-- Data shown --

* * *

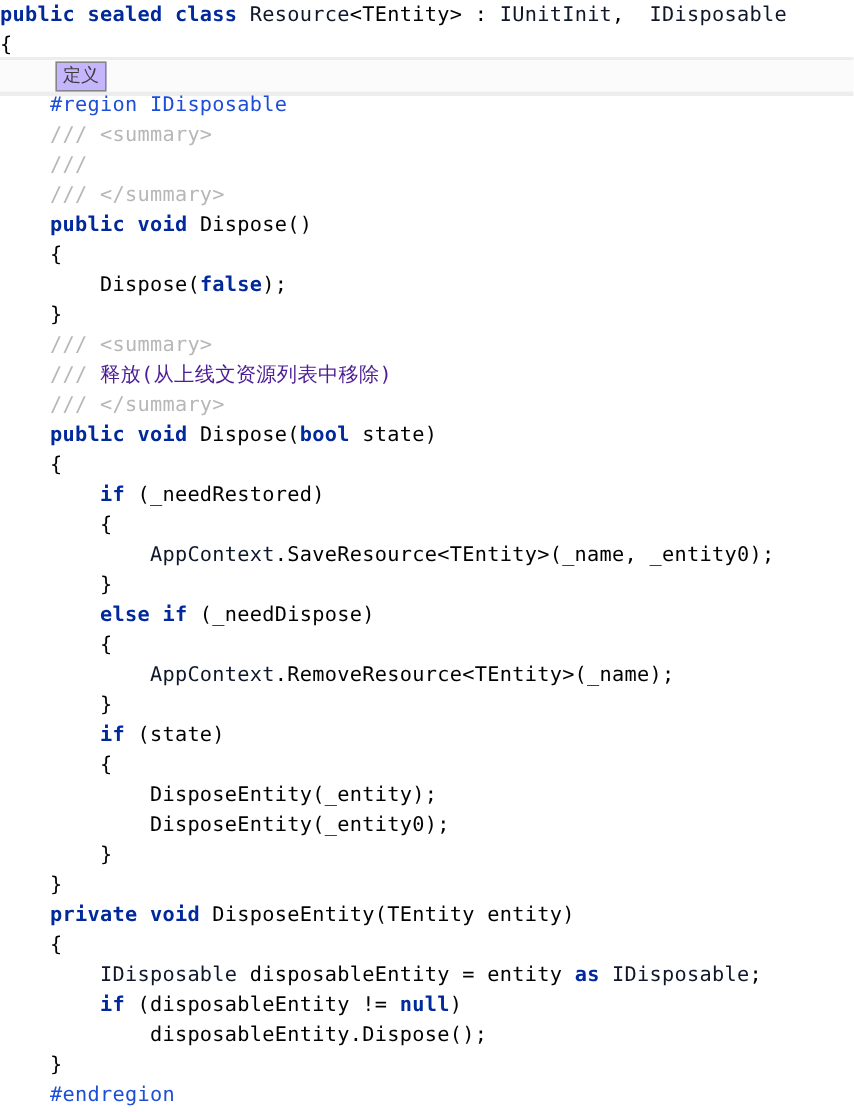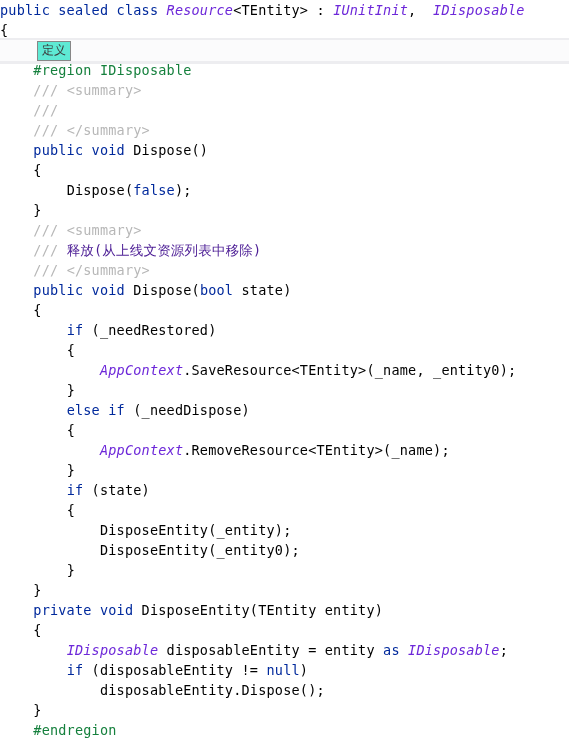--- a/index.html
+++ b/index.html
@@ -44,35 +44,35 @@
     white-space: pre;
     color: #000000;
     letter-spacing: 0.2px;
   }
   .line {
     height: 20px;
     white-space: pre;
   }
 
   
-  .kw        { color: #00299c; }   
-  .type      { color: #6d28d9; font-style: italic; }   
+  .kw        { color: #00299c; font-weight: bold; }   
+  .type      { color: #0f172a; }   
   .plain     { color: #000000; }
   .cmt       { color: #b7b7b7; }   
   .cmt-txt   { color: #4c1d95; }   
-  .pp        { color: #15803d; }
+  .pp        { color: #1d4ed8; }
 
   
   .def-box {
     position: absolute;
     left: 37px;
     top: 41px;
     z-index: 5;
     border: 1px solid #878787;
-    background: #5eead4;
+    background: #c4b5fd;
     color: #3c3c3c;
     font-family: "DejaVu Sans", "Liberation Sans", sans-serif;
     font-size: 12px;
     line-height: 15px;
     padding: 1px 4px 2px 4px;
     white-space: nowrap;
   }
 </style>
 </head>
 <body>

* * *

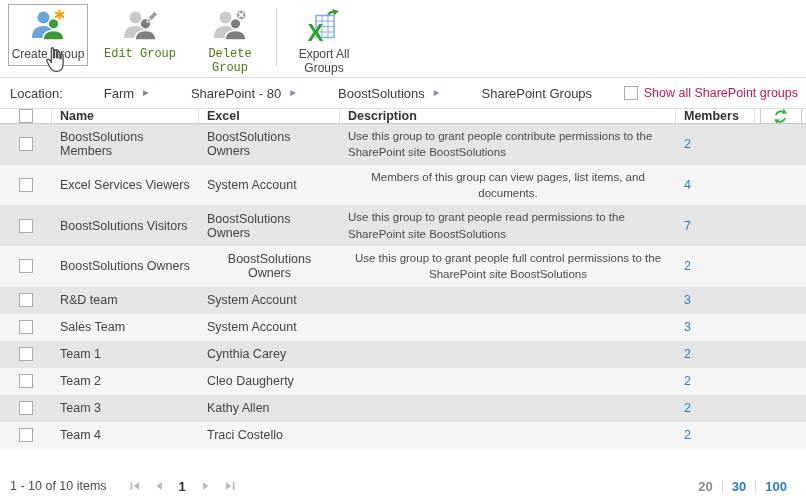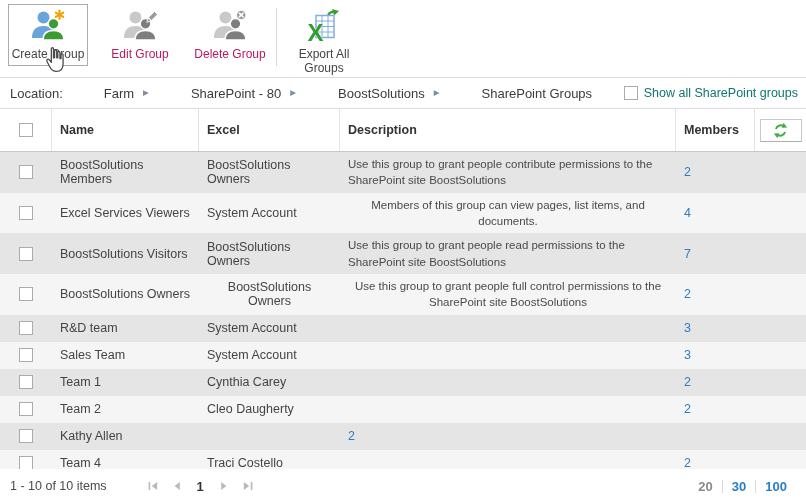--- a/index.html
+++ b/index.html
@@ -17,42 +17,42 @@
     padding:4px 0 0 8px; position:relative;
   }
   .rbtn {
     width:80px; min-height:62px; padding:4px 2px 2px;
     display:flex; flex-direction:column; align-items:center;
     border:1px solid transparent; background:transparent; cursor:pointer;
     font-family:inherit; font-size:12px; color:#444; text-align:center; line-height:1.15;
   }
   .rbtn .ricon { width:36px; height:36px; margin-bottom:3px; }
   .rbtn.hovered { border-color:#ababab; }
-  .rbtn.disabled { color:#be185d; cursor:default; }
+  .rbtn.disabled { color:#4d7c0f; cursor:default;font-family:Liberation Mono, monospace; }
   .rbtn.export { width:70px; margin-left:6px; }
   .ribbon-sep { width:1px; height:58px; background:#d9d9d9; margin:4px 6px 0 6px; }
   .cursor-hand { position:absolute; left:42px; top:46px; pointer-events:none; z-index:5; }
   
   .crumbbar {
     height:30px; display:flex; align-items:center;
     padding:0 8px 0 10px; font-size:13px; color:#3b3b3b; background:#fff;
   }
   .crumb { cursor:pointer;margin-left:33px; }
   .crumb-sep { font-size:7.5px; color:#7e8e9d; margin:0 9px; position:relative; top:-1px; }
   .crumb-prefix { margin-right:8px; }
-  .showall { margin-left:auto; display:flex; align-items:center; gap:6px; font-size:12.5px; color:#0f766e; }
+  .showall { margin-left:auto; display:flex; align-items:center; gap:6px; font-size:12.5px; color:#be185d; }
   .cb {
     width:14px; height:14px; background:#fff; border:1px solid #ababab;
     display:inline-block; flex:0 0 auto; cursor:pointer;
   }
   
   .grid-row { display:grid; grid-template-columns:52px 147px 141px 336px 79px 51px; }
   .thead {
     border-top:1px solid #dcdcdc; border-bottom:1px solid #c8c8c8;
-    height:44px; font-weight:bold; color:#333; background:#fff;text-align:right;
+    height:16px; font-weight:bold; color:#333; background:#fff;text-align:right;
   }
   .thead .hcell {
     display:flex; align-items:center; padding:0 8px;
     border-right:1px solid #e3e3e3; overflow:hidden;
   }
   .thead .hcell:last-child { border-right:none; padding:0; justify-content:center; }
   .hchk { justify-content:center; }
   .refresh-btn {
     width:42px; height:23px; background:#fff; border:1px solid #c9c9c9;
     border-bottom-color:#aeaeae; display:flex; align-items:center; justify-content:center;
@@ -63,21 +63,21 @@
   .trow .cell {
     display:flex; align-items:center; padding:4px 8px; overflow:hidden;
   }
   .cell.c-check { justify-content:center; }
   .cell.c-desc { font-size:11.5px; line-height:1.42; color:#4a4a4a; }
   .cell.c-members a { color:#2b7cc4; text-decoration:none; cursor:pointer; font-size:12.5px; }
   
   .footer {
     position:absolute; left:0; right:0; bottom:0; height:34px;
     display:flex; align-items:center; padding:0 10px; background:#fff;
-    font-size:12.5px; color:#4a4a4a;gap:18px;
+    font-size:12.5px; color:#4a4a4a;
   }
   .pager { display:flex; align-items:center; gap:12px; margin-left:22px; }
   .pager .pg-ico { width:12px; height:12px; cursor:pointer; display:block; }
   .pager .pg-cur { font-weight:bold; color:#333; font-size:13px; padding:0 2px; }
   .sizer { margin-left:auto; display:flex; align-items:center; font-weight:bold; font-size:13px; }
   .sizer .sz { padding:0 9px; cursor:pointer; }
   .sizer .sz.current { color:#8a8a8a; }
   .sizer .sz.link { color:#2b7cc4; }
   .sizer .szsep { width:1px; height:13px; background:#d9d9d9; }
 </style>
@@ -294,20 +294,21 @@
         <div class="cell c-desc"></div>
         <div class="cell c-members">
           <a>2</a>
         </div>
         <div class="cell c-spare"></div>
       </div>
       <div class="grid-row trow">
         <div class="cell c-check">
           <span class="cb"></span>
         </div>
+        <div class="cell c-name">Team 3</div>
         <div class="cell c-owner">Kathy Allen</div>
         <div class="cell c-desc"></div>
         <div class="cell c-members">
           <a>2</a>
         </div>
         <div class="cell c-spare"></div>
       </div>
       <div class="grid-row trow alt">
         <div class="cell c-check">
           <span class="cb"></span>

* * *

In how many lines of the records does the word "justify" appear? Reply with the number only.

4